> **Task data**:
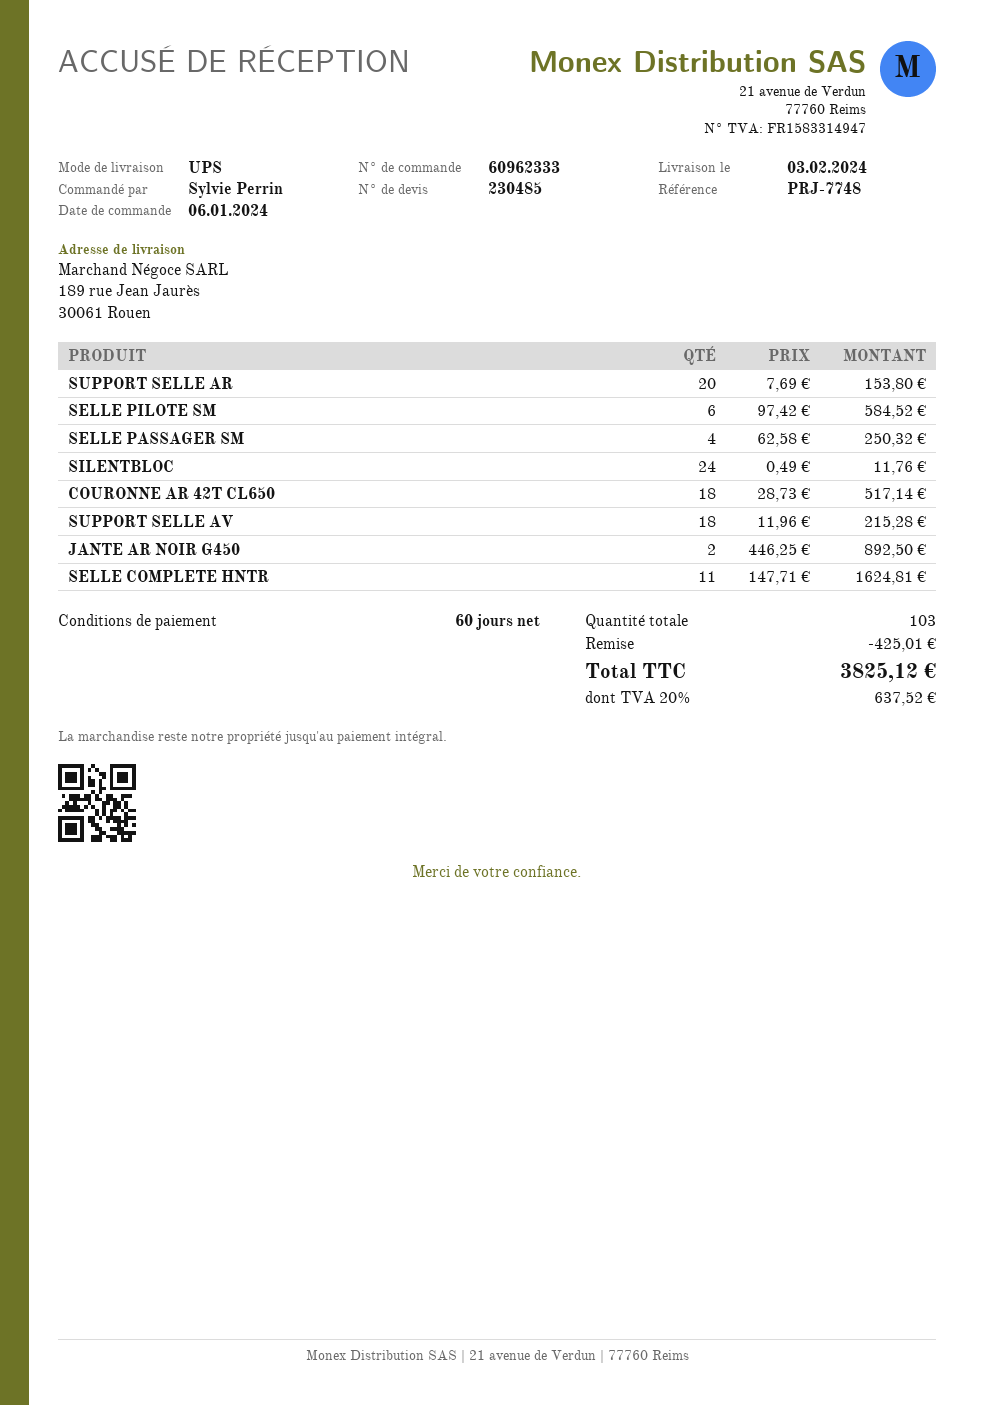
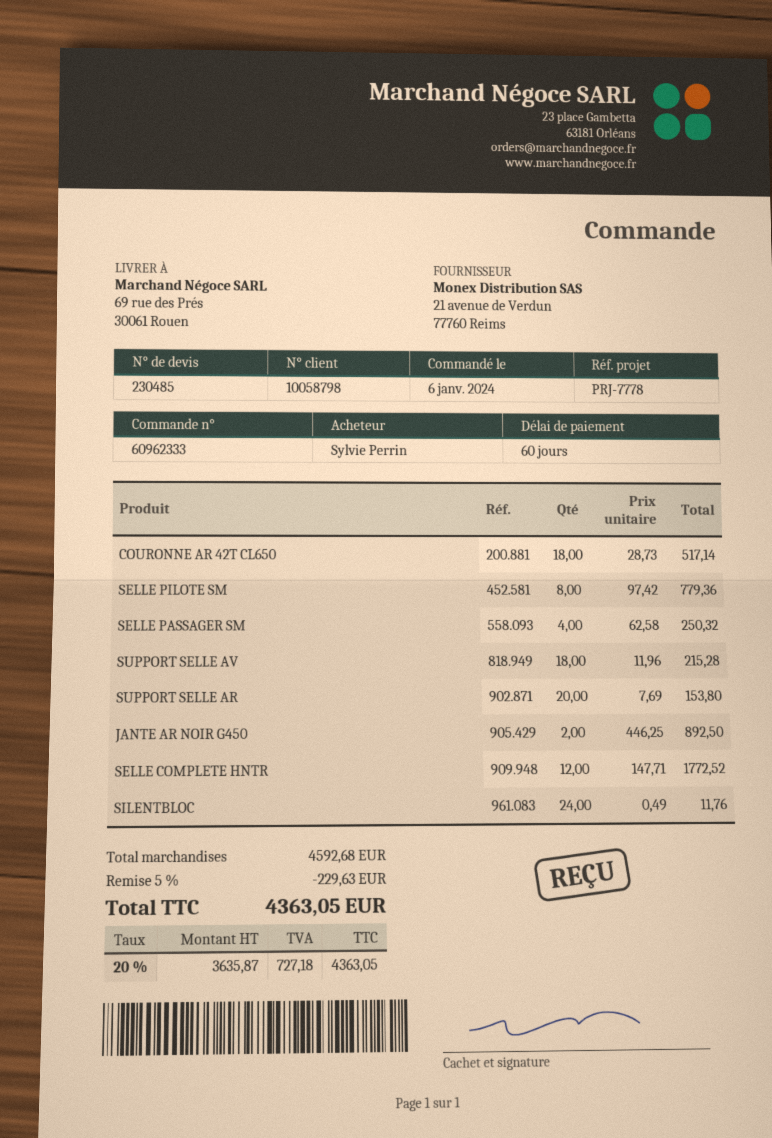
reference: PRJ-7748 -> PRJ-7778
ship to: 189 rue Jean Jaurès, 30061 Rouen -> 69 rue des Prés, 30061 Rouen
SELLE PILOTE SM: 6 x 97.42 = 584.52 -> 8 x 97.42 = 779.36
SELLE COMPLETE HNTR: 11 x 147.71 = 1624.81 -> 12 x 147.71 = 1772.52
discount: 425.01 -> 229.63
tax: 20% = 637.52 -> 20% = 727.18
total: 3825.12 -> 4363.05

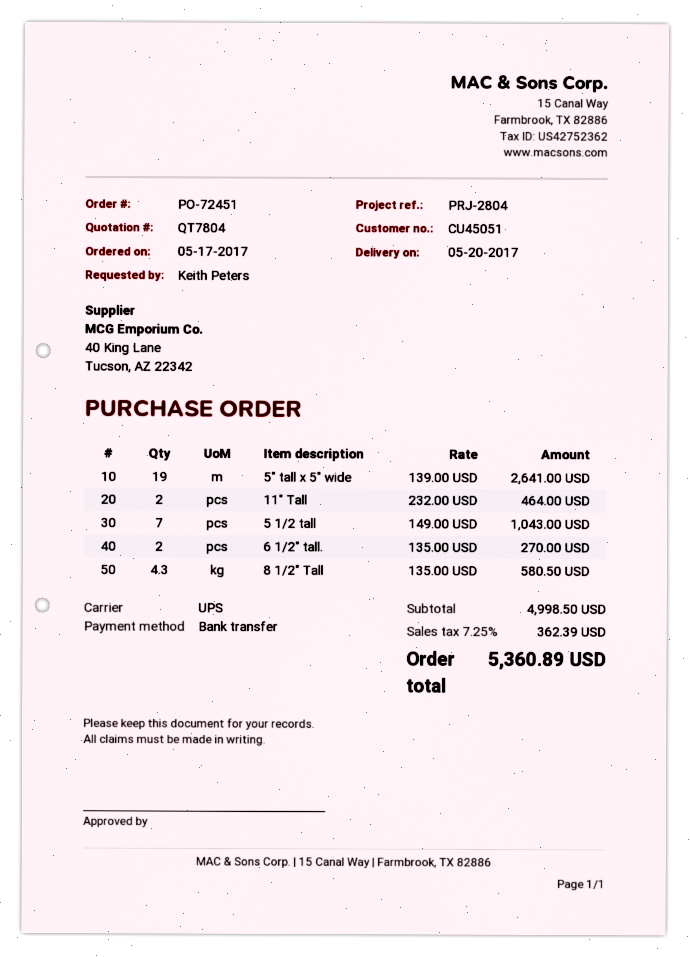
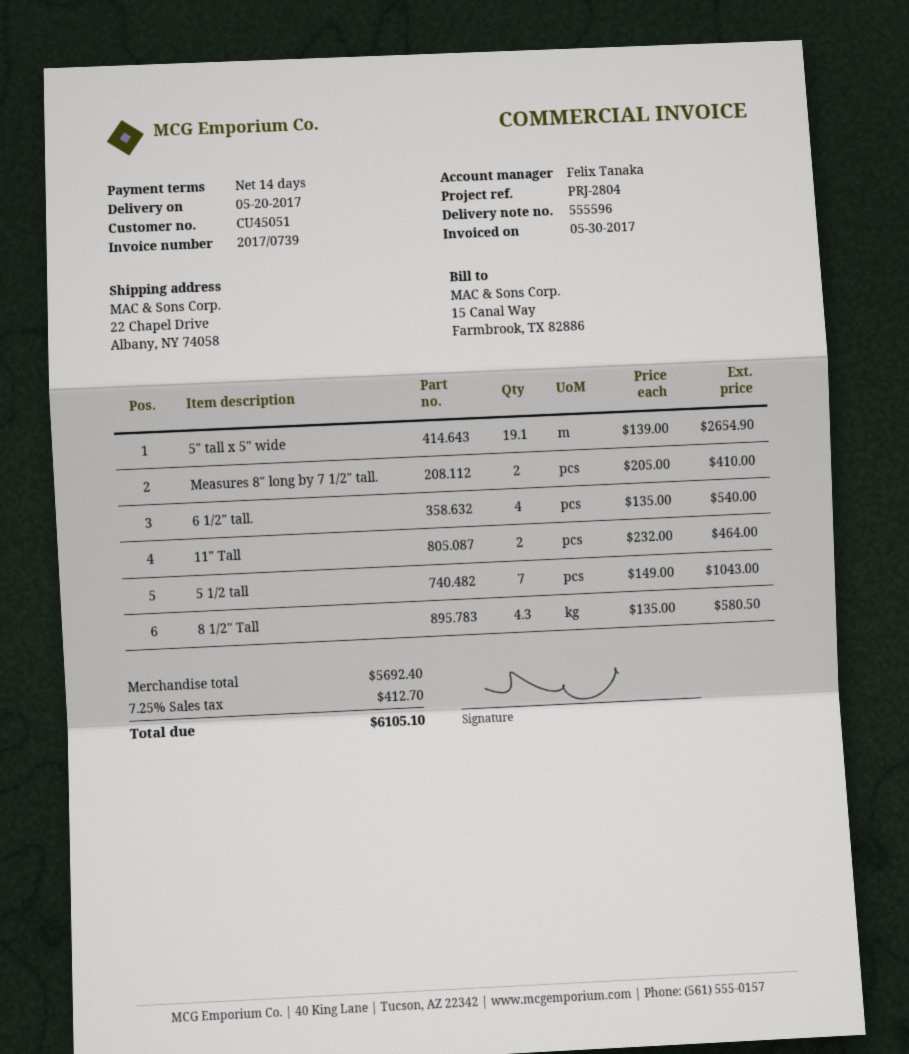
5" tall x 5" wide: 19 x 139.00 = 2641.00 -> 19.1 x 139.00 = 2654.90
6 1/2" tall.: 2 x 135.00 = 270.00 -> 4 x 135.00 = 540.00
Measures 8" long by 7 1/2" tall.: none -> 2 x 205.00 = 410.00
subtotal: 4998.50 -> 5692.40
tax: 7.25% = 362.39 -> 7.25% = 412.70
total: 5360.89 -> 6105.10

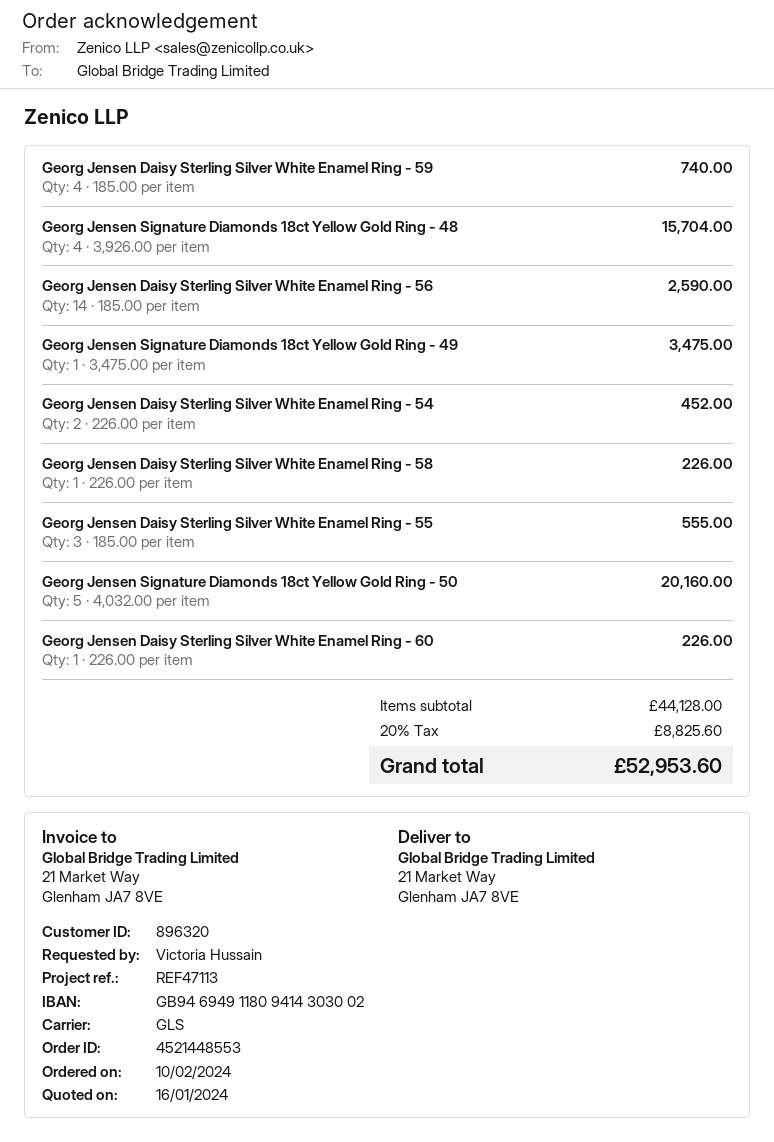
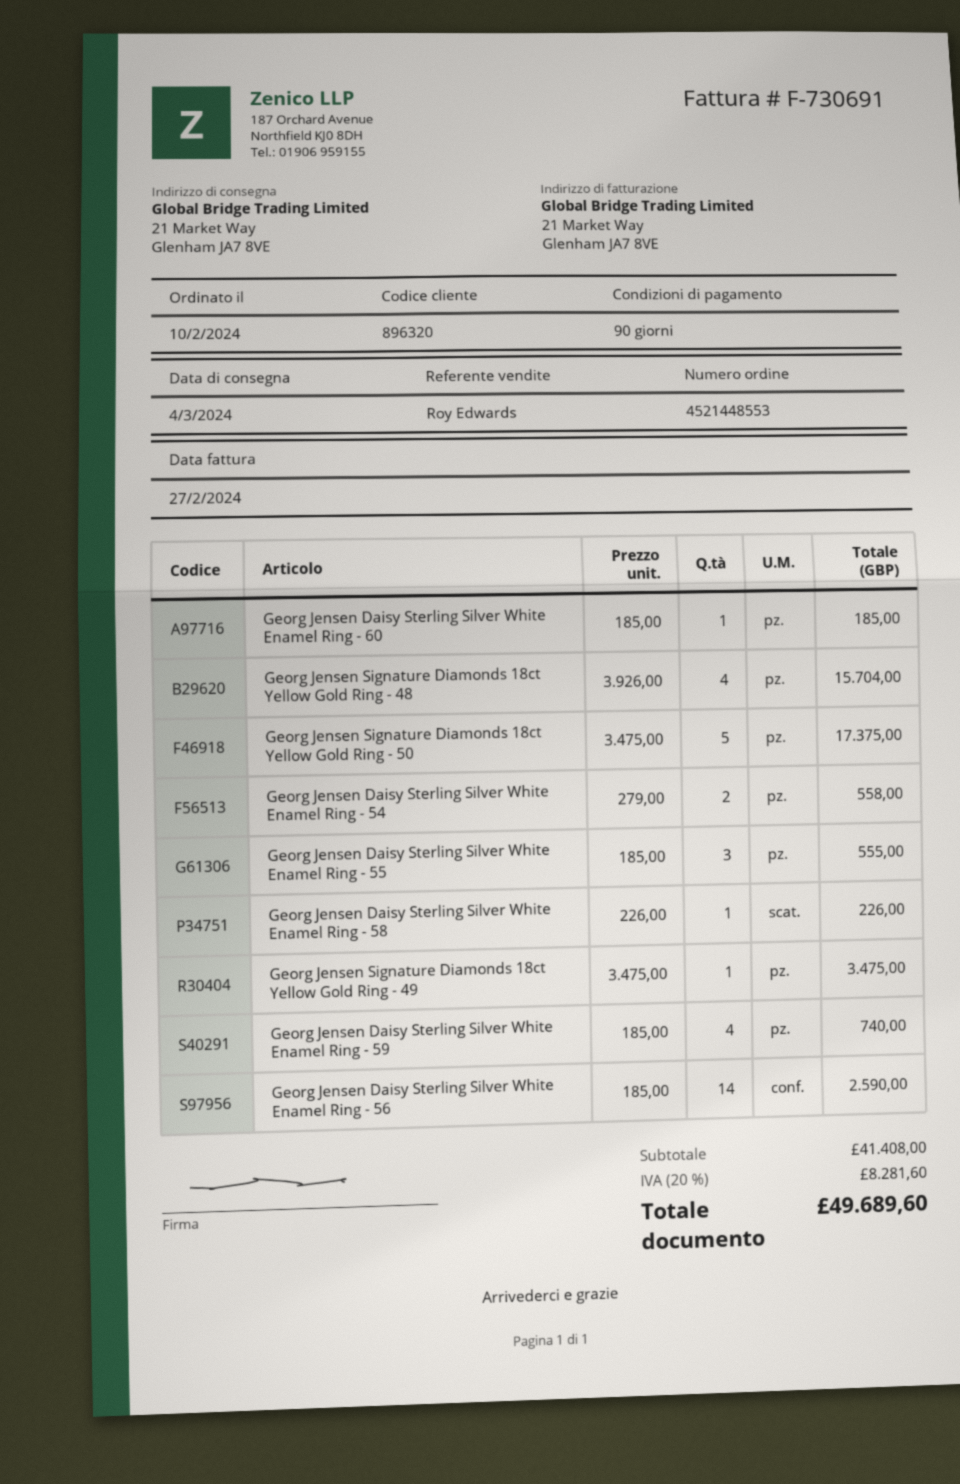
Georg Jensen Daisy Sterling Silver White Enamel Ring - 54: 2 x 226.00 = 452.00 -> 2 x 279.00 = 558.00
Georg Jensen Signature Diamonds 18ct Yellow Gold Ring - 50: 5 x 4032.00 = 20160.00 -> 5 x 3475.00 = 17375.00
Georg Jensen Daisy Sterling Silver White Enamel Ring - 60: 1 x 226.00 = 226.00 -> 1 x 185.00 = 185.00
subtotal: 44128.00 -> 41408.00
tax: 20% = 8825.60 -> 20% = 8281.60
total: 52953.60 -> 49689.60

> **Exercise description**:
Could you restate every record above word for word, dropping the pictures?

> **Finished exercise**:
reference: PRJ-7748 -> PRJ-7778
ship to: 189 rue Jean Jaurès, 30061 Rouen -> 69 rue des Prés, 30061 Rouen
SELLE PILOTE SM: 6 x 97.42 = 584.52 -> 8 x 97.42 = 779.36
SELLE COMPLETE HNTR: 11 x 147.71 = 1624.81 -> 12 x 147.71 = 1772.52
discount: 425.01 -> 229.63
tax: 20% = 637.52 -> 20% = 727.18
total: 3825.12 -> 4363.05

5" tall x 5" wide: 19 x 139.00 = 2641.00 -> 19.1 x 139.00 = 2654.90
6 1/2" tall.: 2 x 135.00 = 270.00 -> 4 x 135.00 = 540.00
Measures 8" long by 7 1/2" tall.: none -> 2 x 205.00 = 410.00
subtotal: 4998.50 -> 5692.40
tax: 7.25% = 362.39 -> 7.25% = 412.70
total: 5360.89 -> 6105.10

Georg Jensen Daisy Sterling Silver White Enamel Ring - 54: 2 x 226.00 = 452.00 -> 2 x 279.00 = 558.00
Georg Jensen Signature Diamonds 18ct Yellow Gold Ring - 50: 5 x 4032.00 = 20160.00 -> 5 x 3475.00 = 17375.00
Georg Jensen Daisy Sterling Silver White Enamel Ring - 60: 1 x 226.00 = 226.00 -> 1 x 185.00 = 185.00
subtotal: 44128.00 -> 41408.00
tax: 20% = 8825.60 -> 20% = 8281.60
total: 52953.60 -> 49689.60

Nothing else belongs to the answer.